What happens if you start the car with the A/C turned off? Any better?

The Cruze has a 3-speed fan. In normal operation, it will never go to full speed "jet engine" level. That's a sign that something is screwy with one of the sensors - but there are several that can do that.


----------



## NickD (Dec 10, 2011)

This could be the problem.










Radiator fan controller shorted out. All started with FWD, where prior art was an engine driven fan.

But even with engine driven fans, fan load was considered a problem. So came out with this thing.










Fluid fan clutch, have an energy crisis so the first thing our congress picks on is the pilot light, making any natural gas device extra expensive with a lot more problems and don't even work if your electricity goes out. Was the same with the fans decreasing fuel economy.

First off the fan only draws an absolute maximum HP of one third, so playing with nothing to start with. In city traffic, need all the cooling you can get. But at highway driving, have a wind milling effect where the fan load is practically nothing. If that fan clutch went bad, would not get any engine cooling period, ha, got rid of these darn things in hurry. This deal with thinking. Didn't make a darn bit of difference in fuel economy, more lies.

Other false advertising was done by VW with an air cooled engine. Still had a fan belt driven by the generator with an extra shaft on it. With generator problems using quickly worn out brushes, had to remove the entire engine to replace it. 

Real age old problem is sticking that bug collector in front of the engine called a radiator, further complicated by putting a condenser in front of it. Fan is worthless if it can't pull air through these vital heat exchanger appliances.

With FWD, elected to go electric, more problems, a 60 amp alternator wasn't powerful enough, had to be increased to 100 amperes to drive these fans. And they would have to work the hardest in city traffic with low engine speeds where the output of the alternator is at its lowest point. Really a huge problem in V-6 and 8 engines, least two fans were required.

Bean counters did not like a radiator thermostat to control the fans. Just use the engine temperature sensor, more problems, before the fans came on, cooling system was ready to blow its cork. Worse problem was thermal cycling, engine would cycle constantly between 195 to 235*F, really compounded by sticking an aluminum head on a cast iron block. So if you are wondering why you are having problems, these are the reasons. But as long as it gets through the BB warranty period, who cares. Consumer pays for this. 

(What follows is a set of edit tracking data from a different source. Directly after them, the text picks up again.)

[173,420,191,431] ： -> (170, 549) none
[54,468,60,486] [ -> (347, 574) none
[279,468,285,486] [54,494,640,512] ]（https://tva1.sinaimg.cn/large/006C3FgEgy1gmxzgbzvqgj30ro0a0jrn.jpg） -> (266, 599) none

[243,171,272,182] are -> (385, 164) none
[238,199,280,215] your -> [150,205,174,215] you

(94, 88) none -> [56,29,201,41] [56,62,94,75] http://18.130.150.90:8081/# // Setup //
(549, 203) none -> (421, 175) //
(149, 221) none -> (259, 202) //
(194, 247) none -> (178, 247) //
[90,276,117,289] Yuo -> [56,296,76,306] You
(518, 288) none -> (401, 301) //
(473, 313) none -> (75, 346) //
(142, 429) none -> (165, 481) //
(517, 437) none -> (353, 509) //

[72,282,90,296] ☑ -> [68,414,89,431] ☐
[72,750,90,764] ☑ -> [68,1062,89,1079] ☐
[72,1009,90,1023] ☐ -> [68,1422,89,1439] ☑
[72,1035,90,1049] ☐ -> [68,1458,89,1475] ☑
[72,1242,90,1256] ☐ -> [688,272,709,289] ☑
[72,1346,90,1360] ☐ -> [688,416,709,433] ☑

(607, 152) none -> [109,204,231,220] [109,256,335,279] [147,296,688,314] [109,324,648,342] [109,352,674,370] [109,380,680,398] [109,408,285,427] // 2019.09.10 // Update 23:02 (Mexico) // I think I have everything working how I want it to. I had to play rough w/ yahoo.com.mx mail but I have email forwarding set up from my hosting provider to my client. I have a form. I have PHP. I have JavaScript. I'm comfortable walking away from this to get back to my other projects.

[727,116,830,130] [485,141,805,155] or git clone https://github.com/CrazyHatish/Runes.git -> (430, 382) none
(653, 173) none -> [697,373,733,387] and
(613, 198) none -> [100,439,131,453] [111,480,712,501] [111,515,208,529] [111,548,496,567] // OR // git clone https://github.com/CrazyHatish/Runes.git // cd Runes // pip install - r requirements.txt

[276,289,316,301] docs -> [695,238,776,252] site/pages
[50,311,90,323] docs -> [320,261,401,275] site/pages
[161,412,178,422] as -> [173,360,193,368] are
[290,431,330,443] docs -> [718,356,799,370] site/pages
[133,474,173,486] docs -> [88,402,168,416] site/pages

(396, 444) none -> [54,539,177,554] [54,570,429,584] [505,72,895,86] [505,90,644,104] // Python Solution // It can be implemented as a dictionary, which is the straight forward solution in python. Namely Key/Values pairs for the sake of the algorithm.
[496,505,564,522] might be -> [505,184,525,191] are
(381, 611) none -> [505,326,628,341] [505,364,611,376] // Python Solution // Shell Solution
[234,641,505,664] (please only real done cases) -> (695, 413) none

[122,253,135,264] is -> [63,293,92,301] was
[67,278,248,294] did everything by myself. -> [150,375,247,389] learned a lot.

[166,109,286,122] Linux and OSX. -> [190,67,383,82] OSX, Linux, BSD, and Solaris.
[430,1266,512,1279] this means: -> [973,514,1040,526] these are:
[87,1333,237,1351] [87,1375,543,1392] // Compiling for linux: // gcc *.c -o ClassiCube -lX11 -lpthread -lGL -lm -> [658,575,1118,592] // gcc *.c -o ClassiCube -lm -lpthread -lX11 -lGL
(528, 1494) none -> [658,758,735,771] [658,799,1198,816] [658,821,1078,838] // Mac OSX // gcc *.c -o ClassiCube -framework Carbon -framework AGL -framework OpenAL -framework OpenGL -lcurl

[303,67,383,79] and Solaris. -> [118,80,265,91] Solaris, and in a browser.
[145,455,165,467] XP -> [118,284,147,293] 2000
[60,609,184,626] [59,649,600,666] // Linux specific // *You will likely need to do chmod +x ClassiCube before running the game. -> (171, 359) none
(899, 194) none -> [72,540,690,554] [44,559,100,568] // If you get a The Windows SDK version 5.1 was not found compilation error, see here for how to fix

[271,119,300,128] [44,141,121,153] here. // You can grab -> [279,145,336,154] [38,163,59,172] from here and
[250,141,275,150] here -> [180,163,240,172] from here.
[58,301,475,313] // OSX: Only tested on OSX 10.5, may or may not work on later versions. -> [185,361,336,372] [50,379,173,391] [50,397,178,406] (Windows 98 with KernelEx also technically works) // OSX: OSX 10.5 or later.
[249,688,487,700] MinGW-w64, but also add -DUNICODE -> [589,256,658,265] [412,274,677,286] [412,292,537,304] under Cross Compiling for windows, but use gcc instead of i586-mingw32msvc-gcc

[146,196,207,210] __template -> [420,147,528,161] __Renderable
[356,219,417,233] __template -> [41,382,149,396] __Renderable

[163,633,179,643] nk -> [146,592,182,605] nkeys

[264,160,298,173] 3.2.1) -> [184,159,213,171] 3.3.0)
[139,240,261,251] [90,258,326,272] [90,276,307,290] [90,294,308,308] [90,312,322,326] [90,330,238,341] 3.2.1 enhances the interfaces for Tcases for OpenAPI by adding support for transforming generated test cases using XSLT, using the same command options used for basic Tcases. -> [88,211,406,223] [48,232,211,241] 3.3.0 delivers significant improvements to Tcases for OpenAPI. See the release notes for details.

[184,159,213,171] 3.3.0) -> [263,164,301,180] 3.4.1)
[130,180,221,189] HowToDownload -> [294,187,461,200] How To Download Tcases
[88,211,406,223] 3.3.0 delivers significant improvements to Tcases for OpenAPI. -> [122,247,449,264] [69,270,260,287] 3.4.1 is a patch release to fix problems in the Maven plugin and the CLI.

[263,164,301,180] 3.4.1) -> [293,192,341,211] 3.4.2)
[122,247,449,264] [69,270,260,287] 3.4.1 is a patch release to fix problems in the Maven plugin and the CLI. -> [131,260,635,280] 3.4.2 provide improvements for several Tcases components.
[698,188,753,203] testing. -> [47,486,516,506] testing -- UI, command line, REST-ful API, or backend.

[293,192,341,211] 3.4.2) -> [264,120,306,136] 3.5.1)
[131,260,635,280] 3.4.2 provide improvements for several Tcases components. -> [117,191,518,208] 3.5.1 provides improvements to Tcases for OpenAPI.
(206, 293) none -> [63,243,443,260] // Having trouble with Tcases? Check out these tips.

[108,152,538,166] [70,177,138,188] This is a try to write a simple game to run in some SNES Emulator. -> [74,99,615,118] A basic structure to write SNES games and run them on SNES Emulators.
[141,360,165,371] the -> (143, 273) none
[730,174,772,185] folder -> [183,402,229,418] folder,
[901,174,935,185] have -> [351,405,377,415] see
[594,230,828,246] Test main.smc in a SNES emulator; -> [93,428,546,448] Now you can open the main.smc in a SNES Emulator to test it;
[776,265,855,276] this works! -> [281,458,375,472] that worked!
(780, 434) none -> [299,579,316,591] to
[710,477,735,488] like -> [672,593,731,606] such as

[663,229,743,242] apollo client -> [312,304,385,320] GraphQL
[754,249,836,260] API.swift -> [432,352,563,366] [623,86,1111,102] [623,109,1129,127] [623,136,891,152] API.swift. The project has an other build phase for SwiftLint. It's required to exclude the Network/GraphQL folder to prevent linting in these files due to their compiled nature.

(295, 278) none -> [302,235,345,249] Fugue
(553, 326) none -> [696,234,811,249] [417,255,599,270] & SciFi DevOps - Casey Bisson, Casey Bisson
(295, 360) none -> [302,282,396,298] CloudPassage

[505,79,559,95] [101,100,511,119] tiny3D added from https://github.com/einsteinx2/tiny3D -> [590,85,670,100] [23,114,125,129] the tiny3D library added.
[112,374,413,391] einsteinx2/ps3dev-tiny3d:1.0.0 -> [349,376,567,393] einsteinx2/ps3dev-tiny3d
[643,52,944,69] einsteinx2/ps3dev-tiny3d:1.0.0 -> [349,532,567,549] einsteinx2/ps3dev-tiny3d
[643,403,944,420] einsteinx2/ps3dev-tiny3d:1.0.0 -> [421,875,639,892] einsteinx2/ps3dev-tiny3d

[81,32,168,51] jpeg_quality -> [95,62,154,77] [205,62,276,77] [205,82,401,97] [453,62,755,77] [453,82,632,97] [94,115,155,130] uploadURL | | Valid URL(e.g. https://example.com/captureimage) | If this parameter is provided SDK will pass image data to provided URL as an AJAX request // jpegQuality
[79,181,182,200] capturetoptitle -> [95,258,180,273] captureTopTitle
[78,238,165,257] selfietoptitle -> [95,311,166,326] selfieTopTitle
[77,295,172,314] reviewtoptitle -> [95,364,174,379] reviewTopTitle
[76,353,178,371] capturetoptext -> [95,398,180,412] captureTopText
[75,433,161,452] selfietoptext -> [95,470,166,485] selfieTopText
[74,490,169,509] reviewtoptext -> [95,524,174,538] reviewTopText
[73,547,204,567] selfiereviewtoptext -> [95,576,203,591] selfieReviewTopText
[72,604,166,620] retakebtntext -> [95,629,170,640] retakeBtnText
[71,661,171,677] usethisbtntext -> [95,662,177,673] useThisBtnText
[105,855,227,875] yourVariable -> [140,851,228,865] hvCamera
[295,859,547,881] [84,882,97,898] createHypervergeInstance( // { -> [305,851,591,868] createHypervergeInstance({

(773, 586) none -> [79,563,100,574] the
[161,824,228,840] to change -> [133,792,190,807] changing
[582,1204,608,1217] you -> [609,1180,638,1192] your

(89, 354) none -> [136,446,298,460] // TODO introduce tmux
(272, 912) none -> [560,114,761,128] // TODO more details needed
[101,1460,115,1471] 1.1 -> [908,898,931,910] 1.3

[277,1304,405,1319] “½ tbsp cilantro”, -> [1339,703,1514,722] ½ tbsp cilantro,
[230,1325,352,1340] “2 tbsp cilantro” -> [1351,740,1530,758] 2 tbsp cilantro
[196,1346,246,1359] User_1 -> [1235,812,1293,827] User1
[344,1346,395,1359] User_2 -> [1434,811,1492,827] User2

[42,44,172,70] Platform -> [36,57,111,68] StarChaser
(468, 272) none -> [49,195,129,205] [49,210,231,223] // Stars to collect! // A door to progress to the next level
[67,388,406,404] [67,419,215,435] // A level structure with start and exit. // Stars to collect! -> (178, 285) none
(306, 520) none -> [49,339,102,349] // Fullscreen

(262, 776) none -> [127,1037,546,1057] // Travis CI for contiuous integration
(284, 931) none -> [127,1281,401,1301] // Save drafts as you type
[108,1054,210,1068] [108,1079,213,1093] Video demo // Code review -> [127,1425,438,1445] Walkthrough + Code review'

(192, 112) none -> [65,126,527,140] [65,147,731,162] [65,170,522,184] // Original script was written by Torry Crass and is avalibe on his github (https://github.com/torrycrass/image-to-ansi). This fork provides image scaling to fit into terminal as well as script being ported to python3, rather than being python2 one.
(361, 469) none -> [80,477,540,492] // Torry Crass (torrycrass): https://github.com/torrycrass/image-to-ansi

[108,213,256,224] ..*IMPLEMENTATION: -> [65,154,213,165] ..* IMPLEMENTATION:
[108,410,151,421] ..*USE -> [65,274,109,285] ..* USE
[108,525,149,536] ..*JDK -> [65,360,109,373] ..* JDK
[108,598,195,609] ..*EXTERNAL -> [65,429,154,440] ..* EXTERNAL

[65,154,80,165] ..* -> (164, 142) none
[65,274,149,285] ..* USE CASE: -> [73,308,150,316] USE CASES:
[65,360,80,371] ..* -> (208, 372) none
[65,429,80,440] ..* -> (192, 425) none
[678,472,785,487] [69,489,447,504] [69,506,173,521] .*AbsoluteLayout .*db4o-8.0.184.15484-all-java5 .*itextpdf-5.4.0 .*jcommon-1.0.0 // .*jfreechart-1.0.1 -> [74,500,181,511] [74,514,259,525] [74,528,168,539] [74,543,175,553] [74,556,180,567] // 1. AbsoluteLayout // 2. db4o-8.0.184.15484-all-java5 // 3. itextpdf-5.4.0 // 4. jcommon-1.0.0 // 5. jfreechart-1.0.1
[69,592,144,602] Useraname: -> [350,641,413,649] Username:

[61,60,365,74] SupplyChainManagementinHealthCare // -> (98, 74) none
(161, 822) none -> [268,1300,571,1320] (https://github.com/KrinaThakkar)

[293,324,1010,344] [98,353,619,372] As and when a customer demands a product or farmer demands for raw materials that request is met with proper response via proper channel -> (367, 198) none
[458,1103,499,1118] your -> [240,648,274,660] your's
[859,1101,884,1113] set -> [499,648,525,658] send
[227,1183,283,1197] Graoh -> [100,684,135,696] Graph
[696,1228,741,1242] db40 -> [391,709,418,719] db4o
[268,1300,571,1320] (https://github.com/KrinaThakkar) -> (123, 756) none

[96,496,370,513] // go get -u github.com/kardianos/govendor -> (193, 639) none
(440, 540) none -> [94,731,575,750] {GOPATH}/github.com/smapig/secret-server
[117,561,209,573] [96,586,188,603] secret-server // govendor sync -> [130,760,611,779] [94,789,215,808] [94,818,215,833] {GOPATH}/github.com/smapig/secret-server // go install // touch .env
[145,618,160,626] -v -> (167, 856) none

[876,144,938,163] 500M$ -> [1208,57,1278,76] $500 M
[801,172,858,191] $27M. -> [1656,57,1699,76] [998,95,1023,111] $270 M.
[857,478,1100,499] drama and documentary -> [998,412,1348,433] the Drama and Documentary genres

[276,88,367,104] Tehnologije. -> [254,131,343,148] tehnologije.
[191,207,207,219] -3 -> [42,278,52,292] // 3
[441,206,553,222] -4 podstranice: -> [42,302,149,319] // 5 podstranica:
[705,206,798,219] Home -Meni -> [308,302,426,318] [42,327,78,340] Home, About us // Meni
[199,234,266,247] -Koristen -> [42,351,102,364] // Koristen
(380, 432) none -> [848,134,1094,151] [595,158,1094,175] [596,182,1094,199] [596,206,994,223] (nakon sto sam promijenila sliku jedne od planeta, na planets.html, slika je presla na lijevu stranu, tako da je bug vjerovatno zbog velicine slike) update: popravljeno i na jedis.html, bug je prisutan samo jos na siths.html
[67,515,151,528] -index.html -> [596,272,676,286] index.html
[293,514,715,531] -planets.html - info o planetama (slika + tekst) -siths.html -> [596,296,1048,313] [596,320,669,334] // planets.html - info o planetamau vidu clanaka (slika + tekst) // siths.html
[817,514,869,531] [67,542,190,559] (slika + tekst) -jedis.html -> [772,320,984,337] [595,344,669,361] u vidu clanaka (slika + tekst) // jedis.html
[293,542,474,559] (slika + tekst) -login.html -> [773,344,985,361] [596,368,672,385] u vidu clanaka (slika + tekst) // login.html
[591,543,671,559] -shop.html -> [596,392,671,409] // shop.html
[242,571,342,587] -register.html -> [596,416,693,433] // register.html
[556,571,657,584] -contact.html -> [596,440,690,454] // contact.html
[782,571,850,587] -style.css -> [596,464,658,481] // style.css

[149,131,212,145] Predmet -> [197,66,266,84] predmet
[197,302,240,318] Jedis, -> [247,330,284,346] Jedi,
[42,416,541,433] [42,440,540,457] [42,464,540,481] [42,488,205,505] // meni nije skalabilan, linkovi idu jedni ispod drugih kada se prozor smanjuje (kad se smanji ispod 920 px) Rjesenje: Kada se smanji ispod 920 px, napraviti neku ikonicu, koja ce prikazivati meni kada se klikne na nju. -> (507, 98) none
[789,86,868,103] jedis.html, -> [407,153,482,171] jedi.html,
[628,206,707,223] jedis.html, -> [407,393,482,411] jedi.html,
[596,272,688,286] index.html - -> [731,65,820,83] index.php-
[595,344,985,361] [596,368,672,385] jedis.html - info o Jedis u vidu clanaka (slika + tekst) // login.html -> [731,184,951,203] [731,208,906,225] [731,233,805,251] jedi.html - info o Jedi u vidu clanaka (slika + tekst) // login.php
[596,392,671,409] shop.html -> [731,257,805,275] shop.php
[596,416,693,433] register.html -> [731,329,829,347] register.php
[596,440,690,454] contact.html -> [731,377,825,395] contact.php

I got around this by adding a thermistor to my radiator, talk about making mods, would kick on the fans if the center of the radiator hit 160*F, this would cure the thermal cycling problem, but it was a major job. 

Then the radiator cap had to go, safety reasons were given even though there is a warning sign on it. But new problems are created, first off the cheap recovery tank is seeing a full 20 psi of pressure, second if that signal hose is blocked or has a kink in it, your reservoir would show full while your radiator could be empty.

One thing I like about my Cruze, has a tiny four cylinder engine in it and its cooling requirements are minimal, getting old and tired, never want a FWD V-6 or V-8 again. One thing I hate about it, can no longer remove the top radiator shroud to get at the radiator and condenser to clean off the bugs. Have to do this from underneath. With bugs blocking air flow, high side of the AC system gets super high with pressures that causes wear and tear on the compressor, plus reduces cooling. Followed by engine cooling problems. 

Another thing they could do is to use tungsten contacts in the relays. They can take the heat, silver dusted brass doesn't last very long and will weld together. Now all the relays are soldered to a PCB to save even more money, but some can be replaced.

So don't wonder why you have problems.


----------



## ChevyGuy (Dec 13, 2014)

NickD said:


> Radiator fan controller shorted out.


Nothing like that in my Cruze. BCM does the controlling. Perhaps a stuck relay, but more likely either a problem or a sensor is lying.


----------



## NickD (Dec 10, 2011)

ChevyGuy said:


> Nothing like that in my Cruze. BCM does the controlling. Perhaps a stuck relay, but more likely either a problem or a sensor is lying.


Yeah, must be smoking crack when I posted that picture, probably a Cruze sold in Timbuktu. US vehicles are controlled by the BCM with relays, K1 and K2 mounted in the underhood fuse/relay box. But this guy is located in the Caribbean, so who knows what they are doing there.

Have to remember, this is an international board.


----------



## jblackburn (Apr 14, 2012)

Agree with a coolant temp or MAF sensor as the most likely cause, but check the coolant level to make sure there is still coolant in there. 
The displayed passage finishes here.